Deutschland-Sparte fehlen heimische Künstler
Sony Music sucht Synergien

Sony Music leidet unter rückläufigen CD-Verkäufen. Der deutsche Markt ist besonders hart betroffen "Wir müssen das Geschäft neu erfinden", sagt nun Deutschlandchef Balthasar Schramm.

BERLIN. Als Thomas Mottola Anfang des Jahres in New York überraschend gehen musste, war allen klar, dass seinen Chefs in Tokio der Geduldsfaden gerissen war. Dem legendären Musikmanager, der bei Sony Music die Karrieren von Stars wie Michael Jackson, Celine Dion oder Mariah Carey gemacht hat, war es nicht gelungen, Antworten auf die Probleme des drittgrößten Musikunternehmens der Welt zu finden. Das Geschäft läuft schlecht, in den ersten neun Monaten des Geschäftsjahres hatte Sony Music 1,7 Mrd. $ (-8 %) umgesetzt. Das operative Ergebnis brach ein, während der Rest des Konzerns Gewinnsteigerungen meldet. Jetzt soll TV-Manager Andrew Lack das Geschäft aufräumen. Er hatte auch aus dem 100-Mill. $-Verlustbringer NBC News einen profitablen Sender gemacht.

Lack will die traditionell autarke Sony Musiksparte wieder fest in das Konzernnetz einbinden, um mehr Synergien zwischen Entertainment und Hardware zu ermöglichen. Ein Vorhaben, das bei Deutschlandchef Balthasar Schramm auf offene Ohren stößt. Schramm ist von der Krise besonders betroffen: Der deutsche CD-Markt verlor letztes Jahr über 11 %. Nicht nur die Verkäufe im Weihnachtsmonat Dezember sind um 25 % eingebrochen, auch die Januarzahlen waren vernichtend. Sony Music, sagt Schramm im Gespräch mit dem Handelsblatt, konnte sich dem nicht entziehen. Für das laufende Geschäftsjahr (zum 31. März) erwartet Finanzvorstand Olaf Bölter ein Umsatzminus von 8 bis 10 %, operativ schreibe man schwarze Zahlen.

Die Zahlen unterstreichen die Dramatik der Branche. Im Vorjahr hat Sony Music Deutschland rund 240 Mill. Euro umgesetzt. Noch Mitte 2002 erwartete Schramm für das Jahr ein Umsatzplus von 6 bis 7 %. Als Reaktion auf den Umsatzrückgang hat das Unternehmen 20 % Personal abgebaut. Man werde sich weiter "der Entwicklung des Marktes anpassen" müssen, so Schramm. Größeren Personalabbau soll es 2003 aber nicht geben.

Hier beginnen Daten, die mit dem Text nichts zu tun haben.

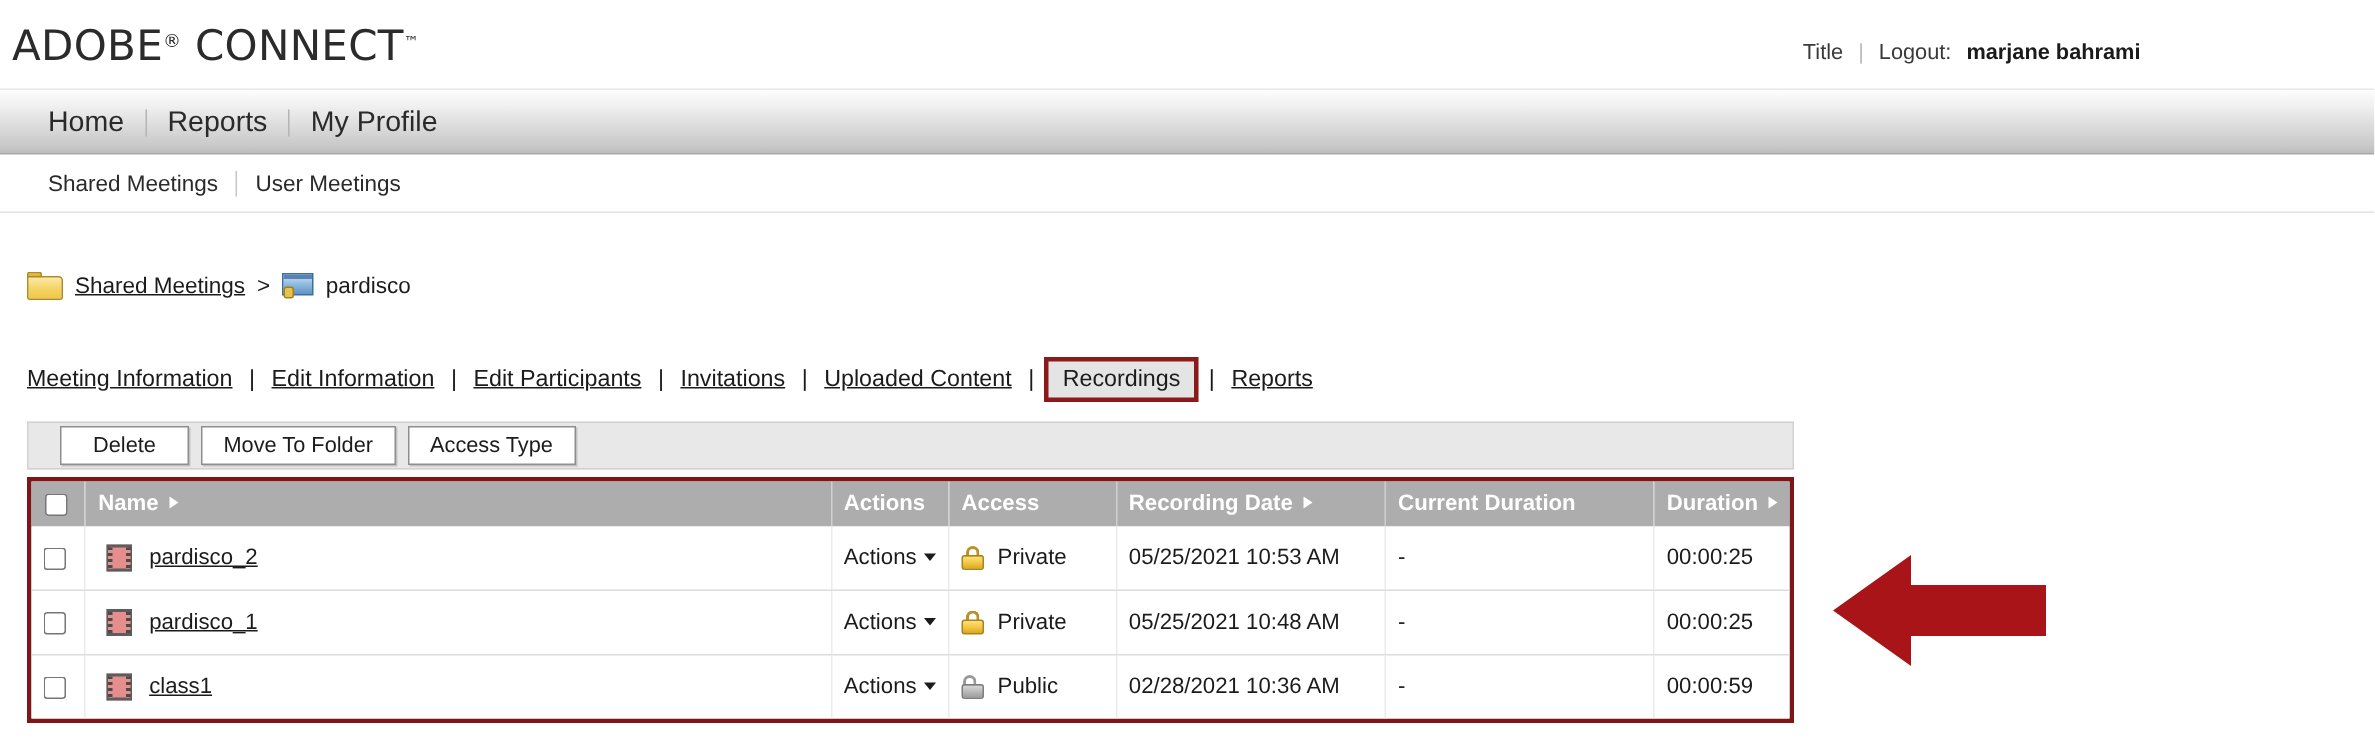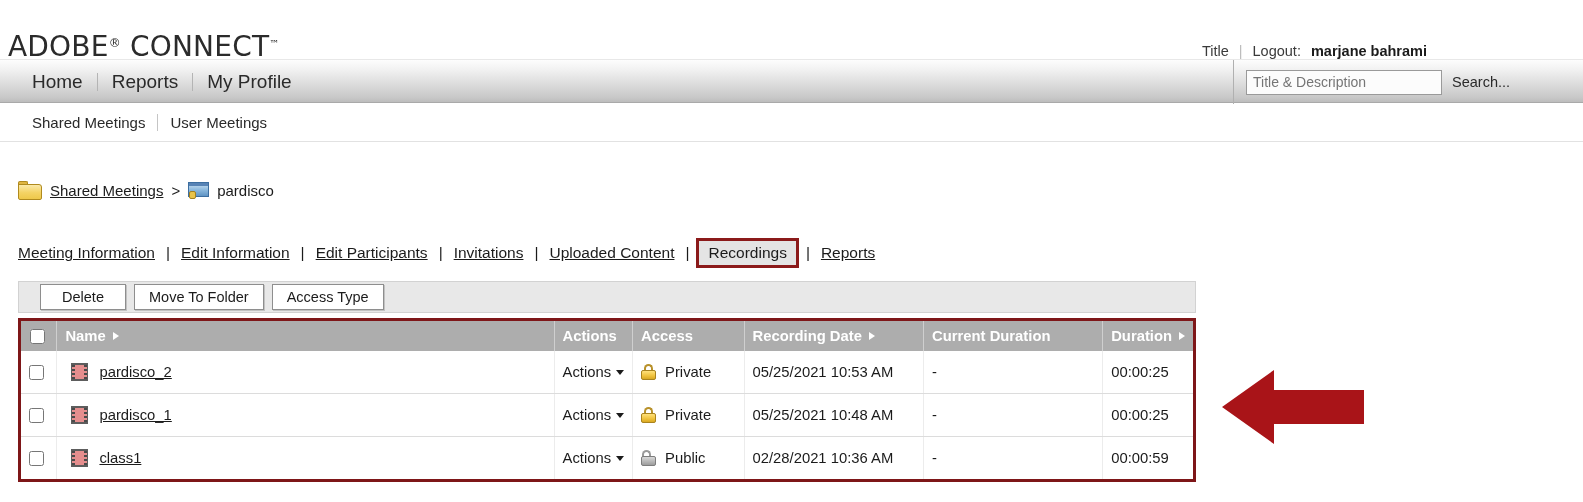--- a/index.html
+++ b/index.html
@@ -18,7 +18,7 @@
 
   
   .brand-bar {
-    position: absolute; left: 0; top: 16px; width: 1441px; height: 58px;
+    position: absolute; left: 0; top: 0; width: 1441px; height: 58px;
     background: #ffffff;
     border-radius: 17px;
   }

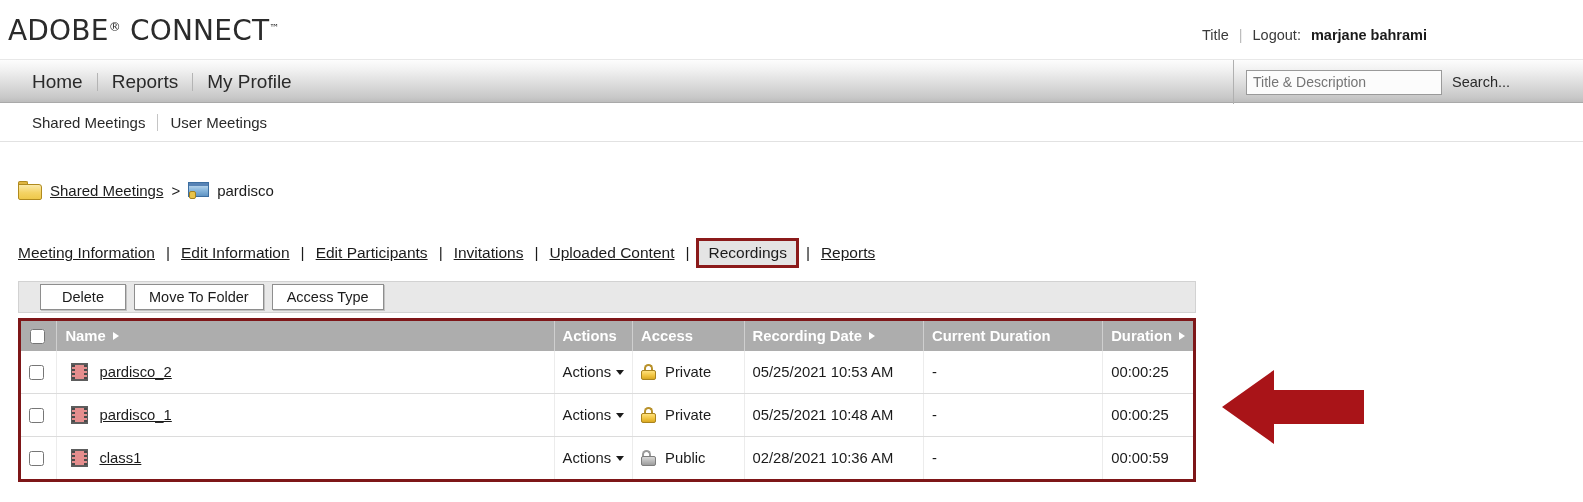--- a/index.html
+++ b/index.html
@@ -273,10 +273,6 @@
       <a class="nav-item" href="#">My Profile</a>
     </div>
 
-    <div class="nav-search-wrap">
-      <input class="search-input" type="text" placeholder="Title &amp; Description" style="">
-      <button class="search-btn">Search...</button>
-    </div>
   </div>
 
   <div class="subnav">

Ein Problem liegt im Bereich der heimischen Künstler. Während Universal Music (BroSis, No Angels) oder BMG ("Superstars") durch TV-Kooperation Millionenseller produzieren, musste Sony (Die Fantastischen Vier) ohne Schützenhilfe auskommen. Zwar konnte der Anteil heimischer Musik laut Schramm verdoppelt werden, aber das ist erst ein Anfang. Letztes Jahr lag er bei 10 %, der Branchenschnitt lag da schon bei 40 %. Lokale Produktionen gelten als sehr profitabel, weil hier die Musikfirma als Rechteinhaber selbst an den Ergebnissen "drehen" kann. Immerhin verzeichne der Musikverlag, bei dem die Rechteauswertung eigener Titel liegt und der 11 % des Gesamtumsatzes ausmacht, steigende Erlöse.

"Wir müssen das Geschäft neu erfinden", ist Schramm überzeugt. Er setzt sich für eine gemeinsame Digitalplattform der Musikindustrie ein und will mehr Preisdifferenzierung. "Wir brauchen die Taschengeld-CD", fordert Schramm. Sie soll kleiner und billiger sein (bis 3,50 Euro) als eine normale CD. Mit dieser Forderung bewegt sich Schramm ganz auf der Linie der Fachhandels, der laut Michael Huchthausen vom Fachverband Tonträger immer mehr Umsatz einbüßt und sich so neue Impulse erhofft.

Zusammen mit dem funktionierenden Onlinehandel ergäben sich völlig neue Geschäftsideen. So könne man sich vorstellen, dass der Onlinekäufer eines Hits einen Rabatt bekommt, wenn er später im Laden das ganze Album kauft. Oder Musik als Zugpferd für den Verkauf von Sony-Handys oder Multimedia-PC. In schweren Zeiten muss man halt zusammenhalten.